The film centers around a successful painter (Eion Bailey) whose decorative, abstract canvases hang from the walls of hotels and office buildings, and the ambitious Chelsea gallerist (Marley Shelton) who represents his work even though she favors avant-garde conceptual art. The painter, Josh, and the gallerist, Madeleine, are entangled not only professionally but romantically, which gets complicated because she secretly finds his work pedestrian and regressive, and handles his dumb little pictures only because they do well with her corporate clients. To Josh’s chagrin, Madeleine refuses to exhibit his work in her gallery, preferring instead to keep it in the back where no one can see it. The film reaches its climax when Josh interrupts one of Madeleine’s openings by barging in and asking, despairingly, “When did beauty become so fucking ugly?”

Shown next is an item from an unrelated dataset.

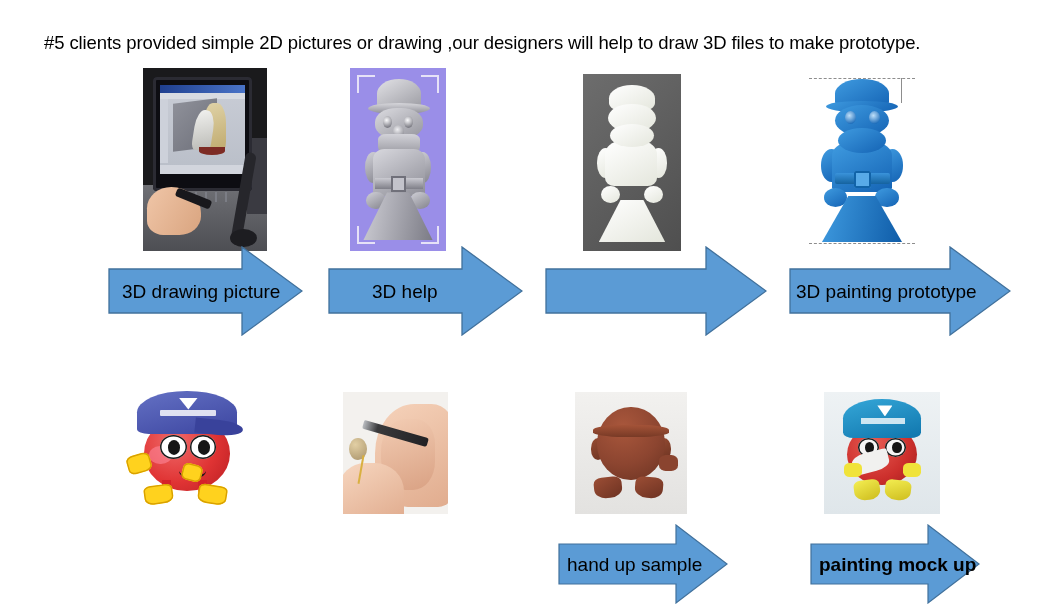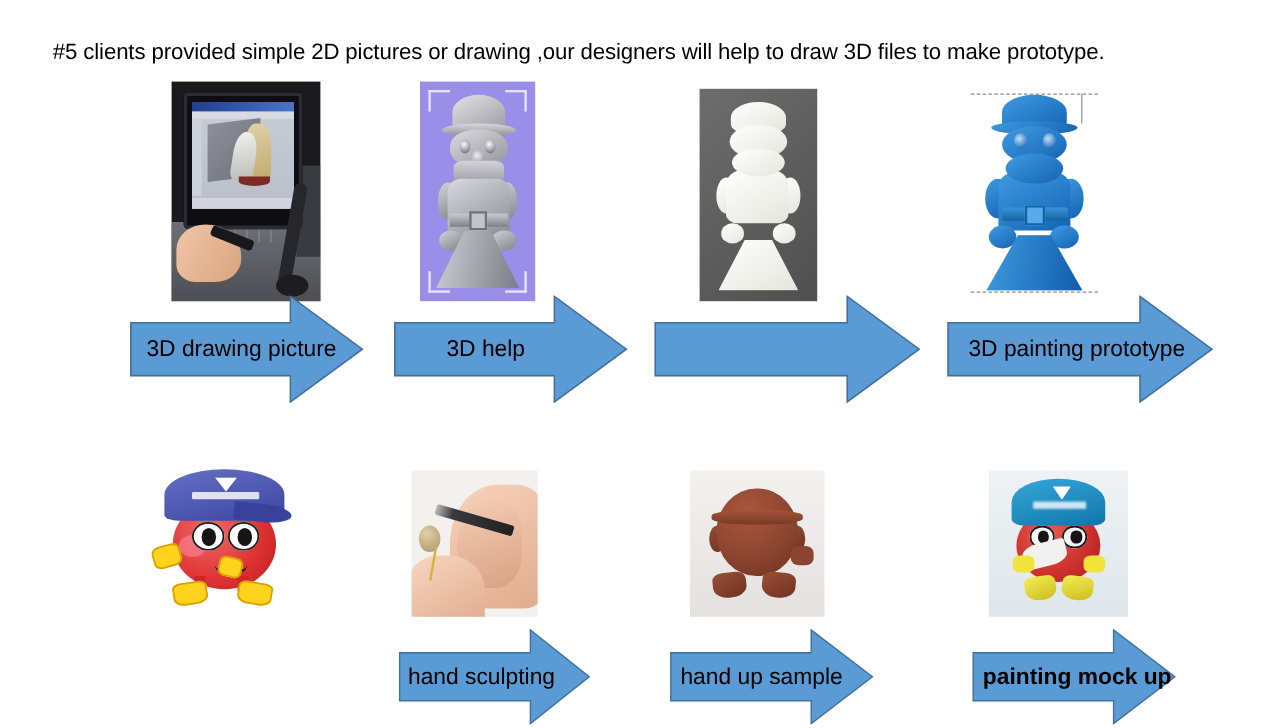"3D painting prototype" span.arrow-label { margin-left: 18px -> 7px }
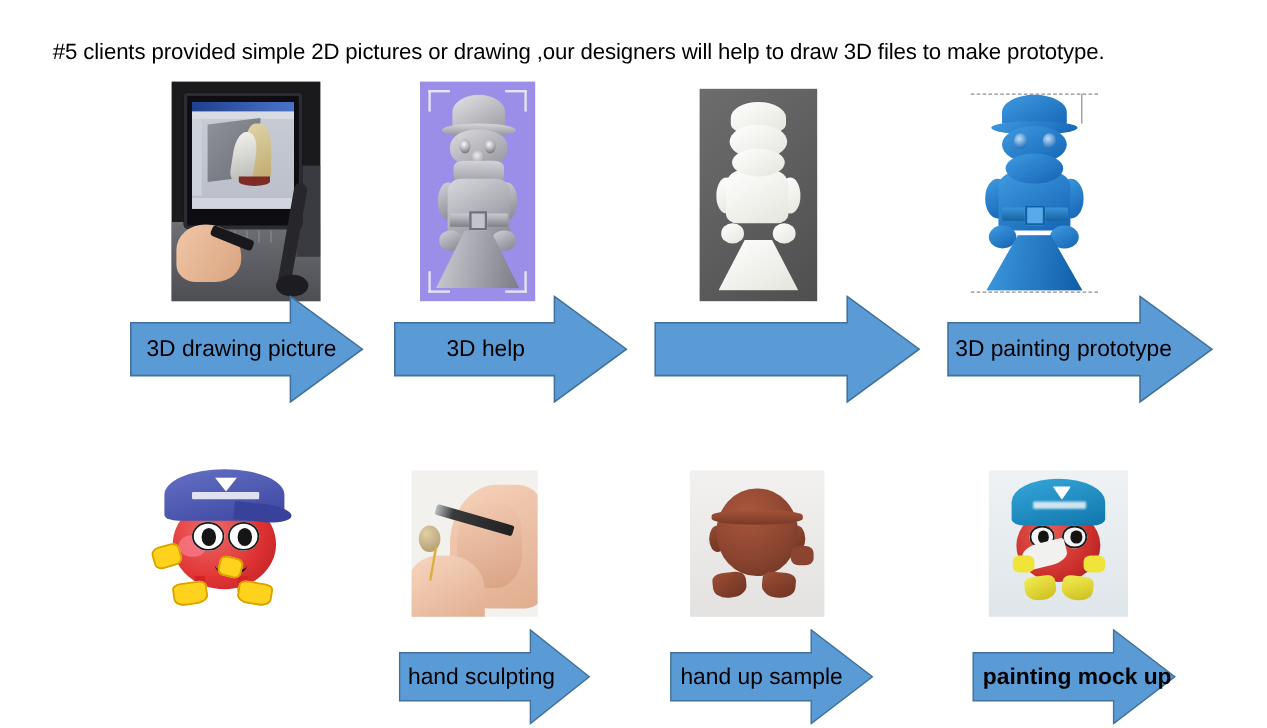"hand sculpting" div.arrow { html: <div> <svg> <polygon></polygon> </svg> <span>hand sculpting</span> </div> -> none }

You get to see a lot of Josh’s paintings over the course of (Untitled)—which also stars Adam Goldberg as an avant garde composer—but it’s easy to forget, while you’re watching it, that every canvas attributed to the fictional artist had to have been painted by a real one. But what artist would allow his work to be used in such an unflattering fashion? Who would agree to paint dozens of professional-grade pictures only to have them denigrated, for 90 minutes, as disposable, commercial kitsch?
That someone, it turns out, is the neo–Abstract Expressionist painter Frank Holliday, who came out of the 1980s Lower East Side art scene. Mr. Holliday said he was recruited by the film’s producers because someone who worked with the art director had used one of his paintings in a student film.
Mr. Holliday wasn’t chosen for the job because his work naturally resembles Josh’s—in fact, the paintings Mr. Holliday made for (Untitled) have almost nothing in common with his actual art, which he said tends to be much more aggressive.
“They said the paintings had to be colorful and beautiful and kind of traditional abstractions,” Mr. Holliday said. “They needed to be good but not great, and they needed to have kind of an edge to them—like, is this artist good or is he deluded? Because that’s kind of the conflict: Is this beautiful and meaningless, or is it beautiful and important? I had to walk the line.” He added: “One thing I asked them was, ‘Are we making fun of this guy? Are we?’ And they said, ‘Well, not really.’”
So what does Mr. Holliday think of Josh’s paintings? Are they good or what?
“There are aspects that I like,” he said. “They’re nothing like my paintings, but I stand behind them. What’s so funny is that I have incorporated some of what I learned into my own work since I did those paintings. They did make me shift a little bit in what I was doing—not on purpose, but, you know, I wasn’t just hacking them out—I still got involved in color and light and layering, and it did teach me something about my own work.”